» **AIM OF THE EXERCISE**
From the first line of the entries down to the line with "payment method: PayPal -> bank transfer", write out every line exactly; that last line counts, but pictures do not.

* * * *

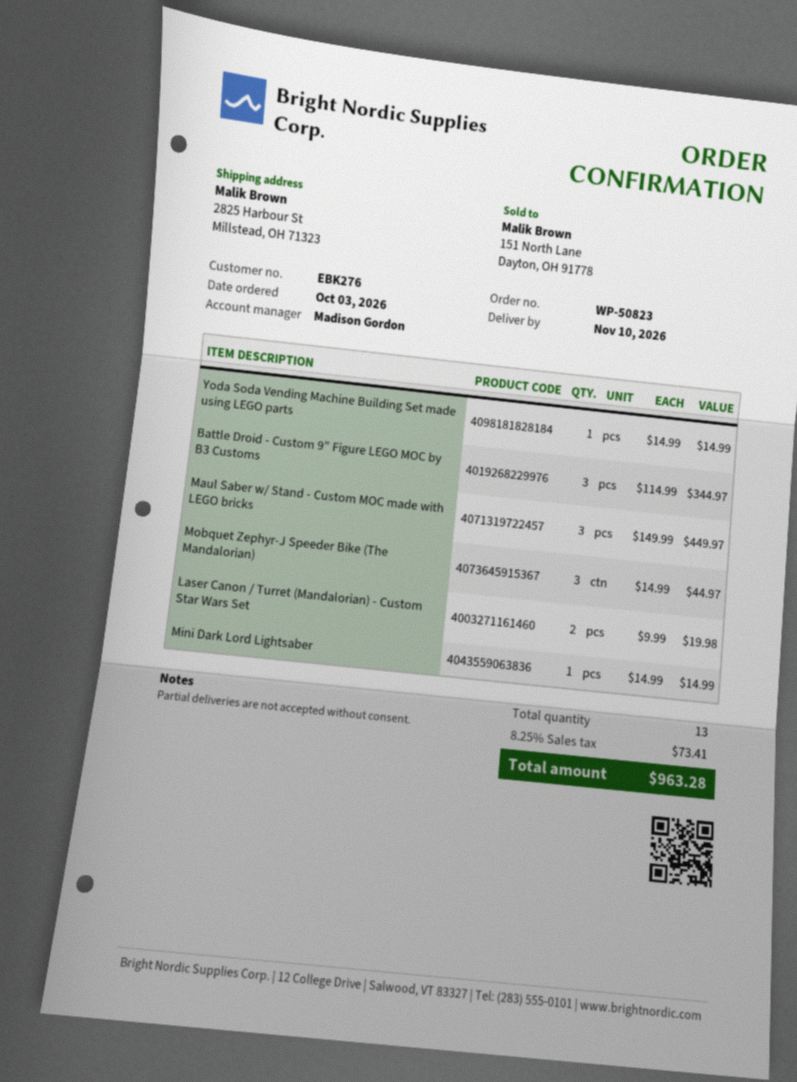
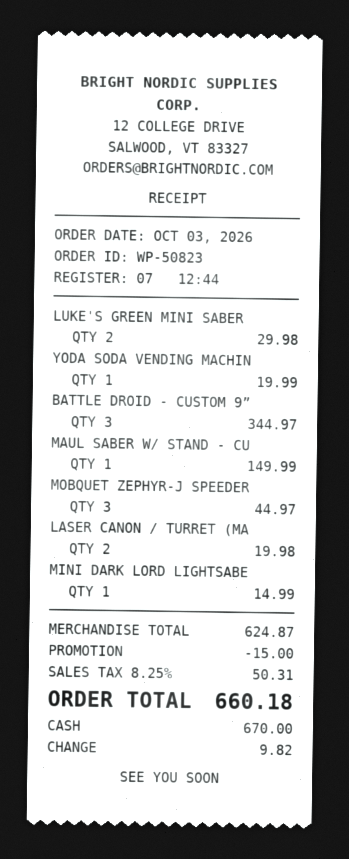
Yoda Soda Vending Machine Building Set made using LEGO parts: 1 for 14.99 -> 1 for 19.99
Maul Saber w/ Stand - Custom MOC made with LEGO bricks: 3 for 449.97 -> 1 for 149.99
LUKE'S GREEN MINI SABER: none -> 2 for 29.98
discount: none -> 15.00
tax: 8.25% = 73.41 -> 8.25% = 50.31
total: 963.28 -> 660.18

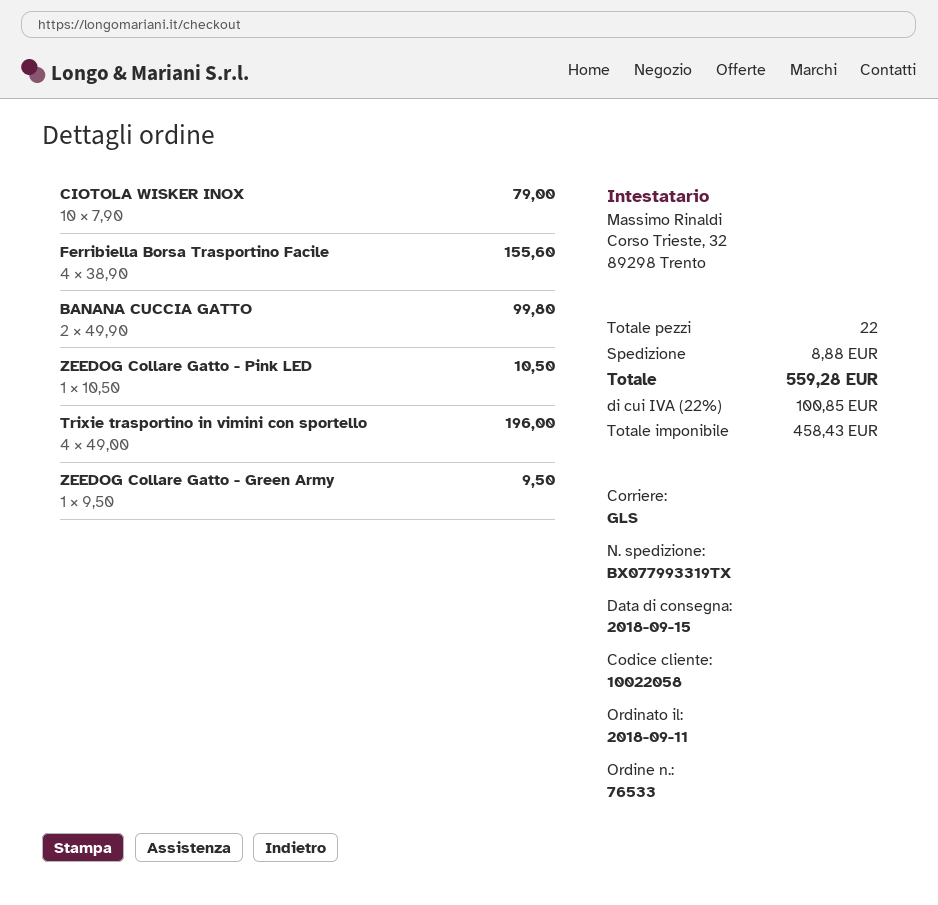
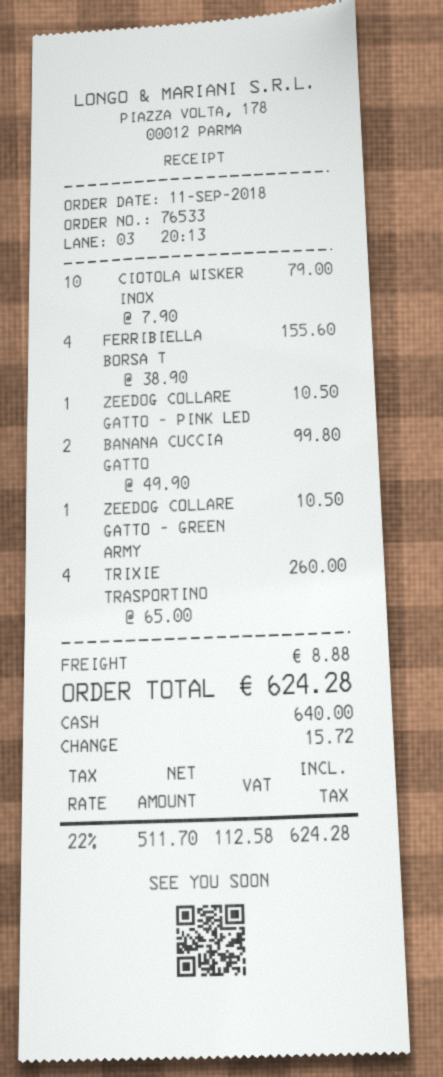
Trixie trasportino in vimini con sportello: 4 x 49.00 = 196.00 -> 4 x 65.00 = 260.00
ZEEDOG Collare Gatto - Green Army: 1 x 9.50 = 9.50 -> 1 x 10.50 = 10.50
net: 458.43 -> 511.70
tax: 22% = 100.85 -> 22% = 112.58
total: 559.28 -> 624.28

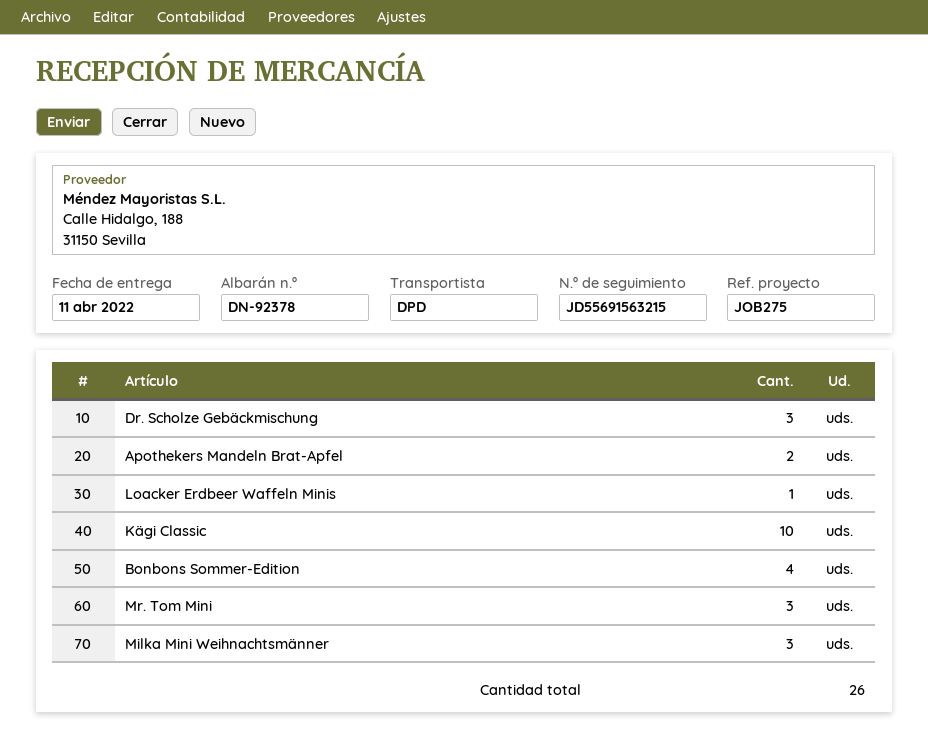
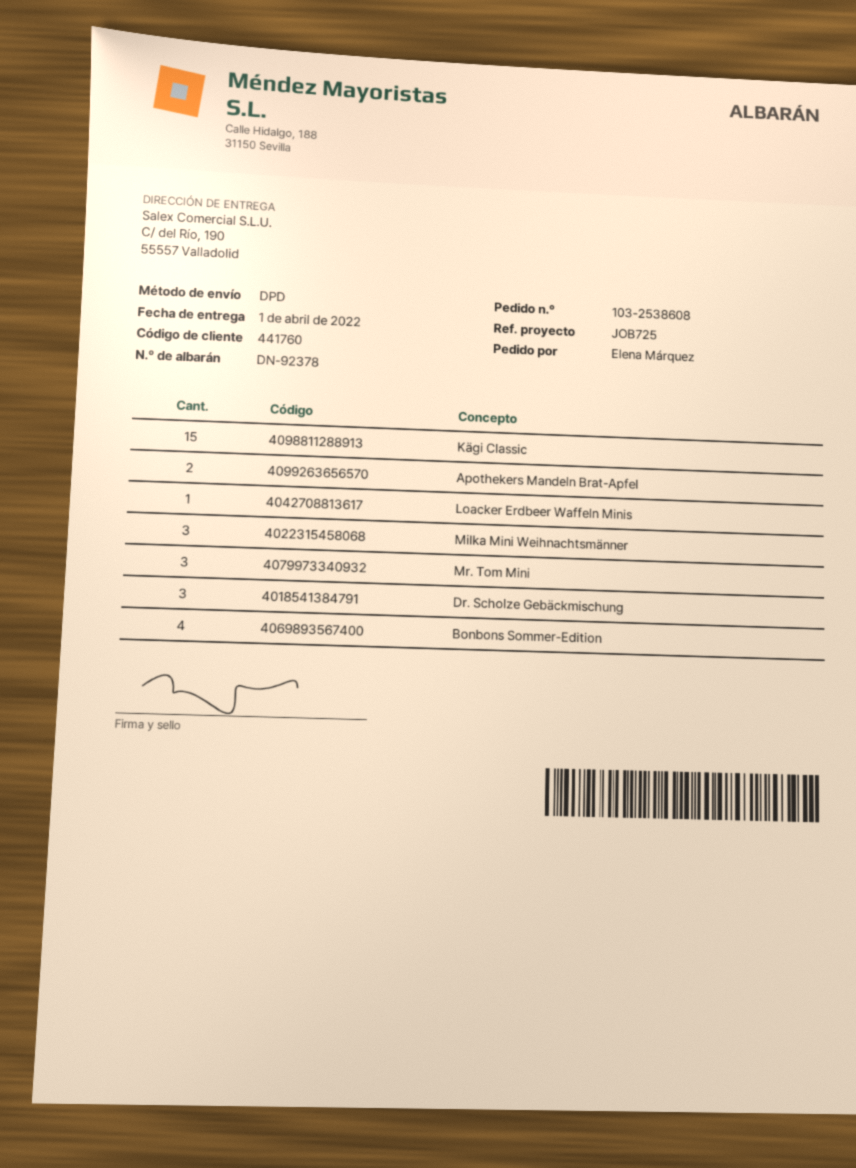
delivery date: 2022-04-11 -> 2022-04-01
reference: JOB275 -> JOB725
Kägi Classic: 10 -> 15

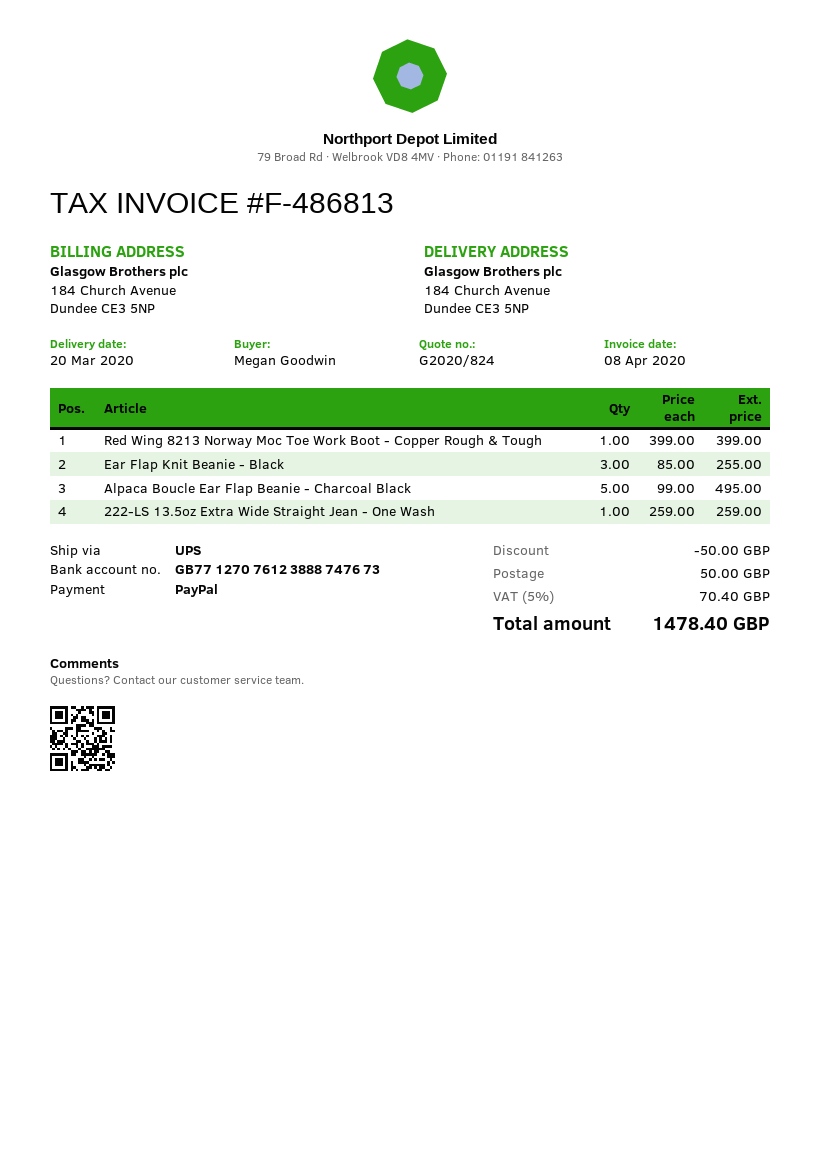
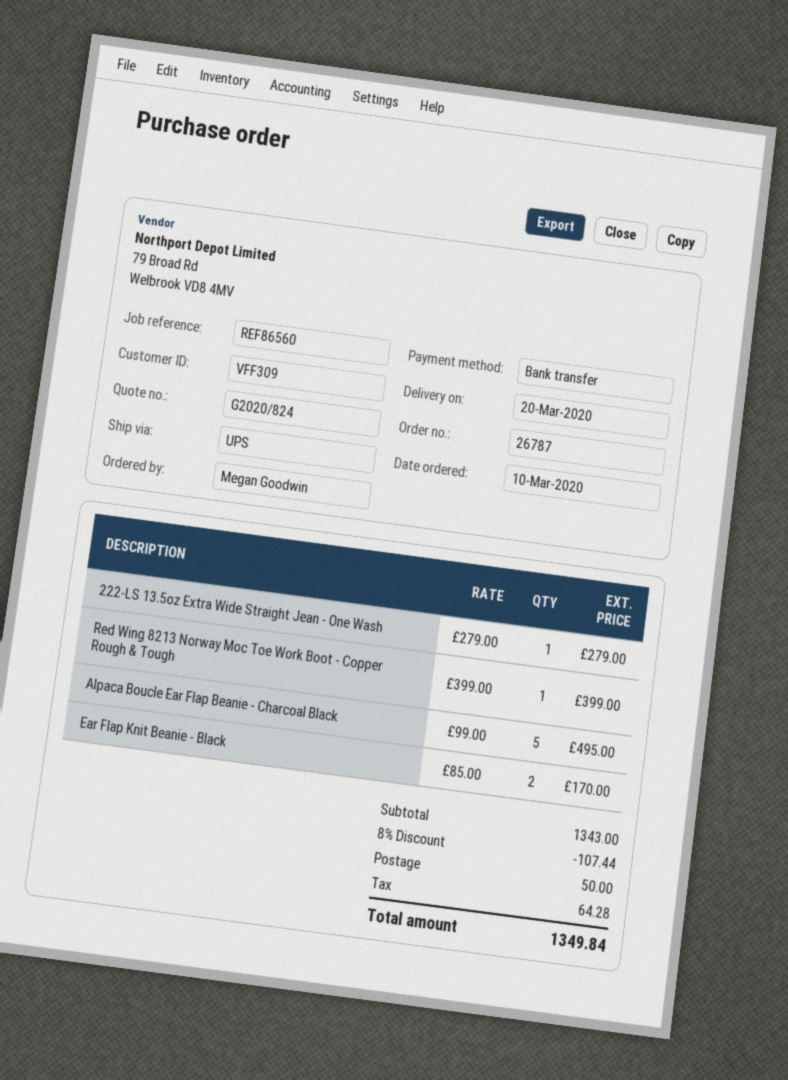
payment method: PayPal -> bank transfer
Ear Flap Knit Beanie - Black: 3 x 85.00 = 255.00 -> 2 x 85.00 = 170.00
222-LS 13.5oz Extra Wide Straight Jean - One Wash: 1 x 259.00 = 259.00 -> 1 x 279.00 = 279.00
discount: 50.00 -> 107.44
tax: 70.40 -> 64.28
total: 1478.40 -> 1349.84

* * * *

» **EXERCISE RESPONSE**
Yoda Soda Vending Machine Building Set made using LEGO parts: 1 for 14.99 -> 1 for 19.99
Maul Saber w/ Stand - Custom MOC made with LEGO bricks: 3 for 449.97 -> 1 for 149.99
LUKE'S GREEN MINI SABER: none -> 2 for 29.98
discount: none -> 15.00
tax: 8.25% = 73.41 -> 8.25% = 50.31
total: 963.28 -> 660.18

Trixie trasportino in vimini con sportello: 4 x 49.00 = 196.00 -> 4 x 65.00 = 260.00
ZEEDOG Collare Gatto - Green Army: 1 x 9.50 = 9.50 -> 1 x 10.50 = 10.50
net: 458.43 -> 511.70
tax: 22% = 100.85 -> 22% = 112.58
total: 559.28 -> 624.28

delivery date: 2022-04-11 -> 2022-04-01
reference: JOB275 -> JOB725
Kägi Classic: 10 -> 15

payment method: PayPal -> bank transfer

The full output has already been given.